If we put a Gamma distributed individual transmissibility into a Poisson distribution, the result a negative binomial distribution. This is defined by two parameters: $R$, the mean of the negative binomial distribution and the average number of secondary cases caused by a typical primary case; and $k$, the dispersion parameter of the negative binomial distribution and controls the heterogeneity in transmission. A smaller $k$ results is more variability (overdispersion) in transmission and thus superspreading events are more likely. 

::: {.alert .alert-info}
Poisson and geometric offspring distributions are special cases of the negative binomial offspring distribution. By setting $k$ to `Inf` (or approximately infinite, $> 10^5$) then the offspring distribution is a Poisson distribution. By setting $k$ to 1 the offspring distribution is a geometric distribution.

It is currently not possible to calculate the proportion transmission using the Poisson-Lognormal and Poisson-Weibull distributions (whose density and cumulative distribution functions are included in the {superspreading} package).
:::

The proportion of transmission can be calculated using two methods, both of which are included in the `proportion_transmission()` function and can be changed using the `method` argument. The first method focuses on transmission as it occurs in reality, accounting both for variation in the mean number of secondary cases at the individual *and* the stochastic nature of onwards transmission within a population; the second method focuses only on variation in the mean number of secondary cases at the individual level. The first method is denoted $p_{80}$ and the second $t_{20}$. The $p_{80}$ method is the default (`method = "p_80"`). 

::: {.alert .alert-danger}
The output of `method = "p_80"` and `method = "t_20"` have different interpretations and cannot be used interchangeably without understanding the differences in what they are measuring. 

The output of `method = "p_80"` gives the proportion of cases that generate a certain proportion of realised transmission.

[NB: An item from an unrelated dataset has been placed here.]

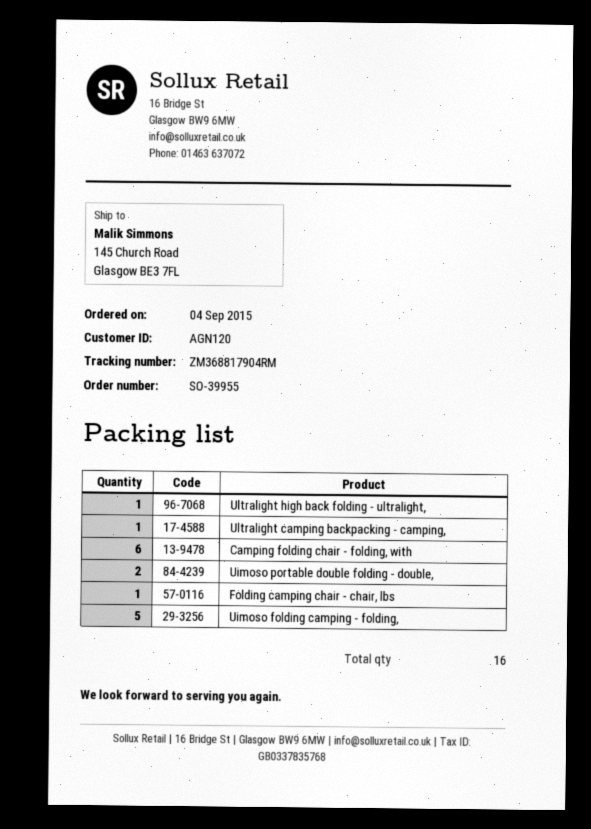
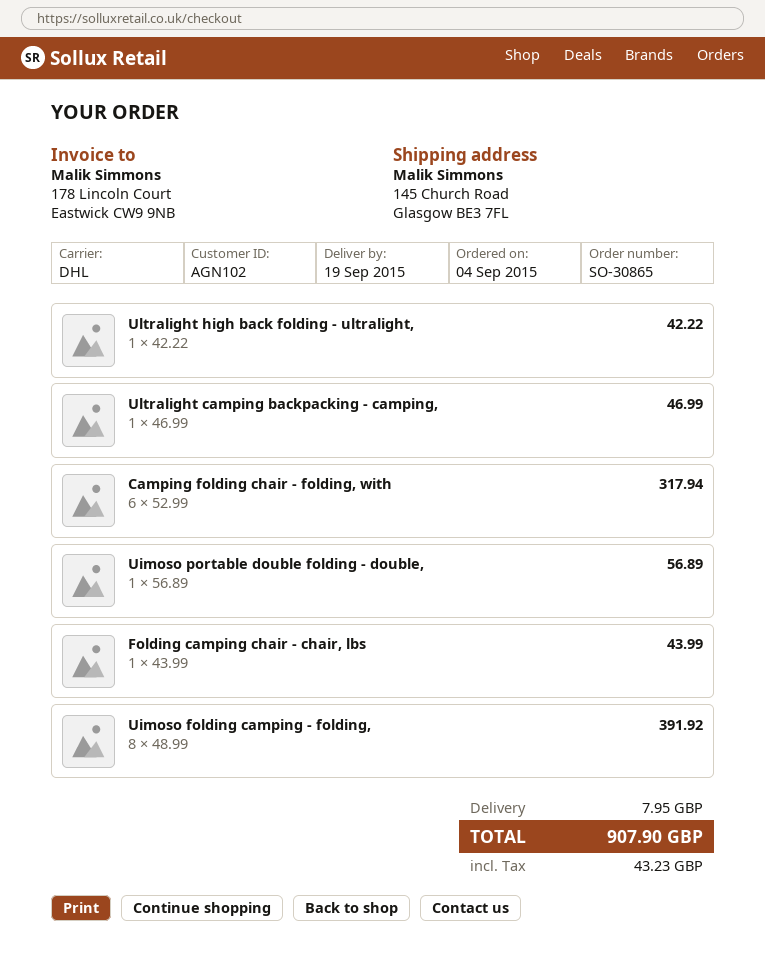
order number: SO-39955 -> SO-30865
customer number: AGN120 -> AGN102
Uimoso portable double folding - double,: 2 -> 1
Uimoso folding camping - folding,: 5 -> 8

The most common use case is calculating what proportion of cases would cause 80% of transmission during an outbreak of the infection. Thus a small proportion in the output `<data.frame>` means that there is a lot of overdispersion in individual-level transmission. The `percent_transmission` argument when `method = "p_80"` is to set the proportion of transmission.

The output of `method = "t_20"` gives the proportion of cases that we would expected to produced by a certain proportion of the most infectious individuals. This is commonly used to calculate what proportion of cases are expected to be caused by the most infectious 20% of individuals. A high proportion in the output `<data.frame>` means that there is a lot of overdispersion in the transmission. The `percent_transmission` argument when `method = "t_20"` is to set the proportion of most infectious cases to calculate their proportion of total transmission.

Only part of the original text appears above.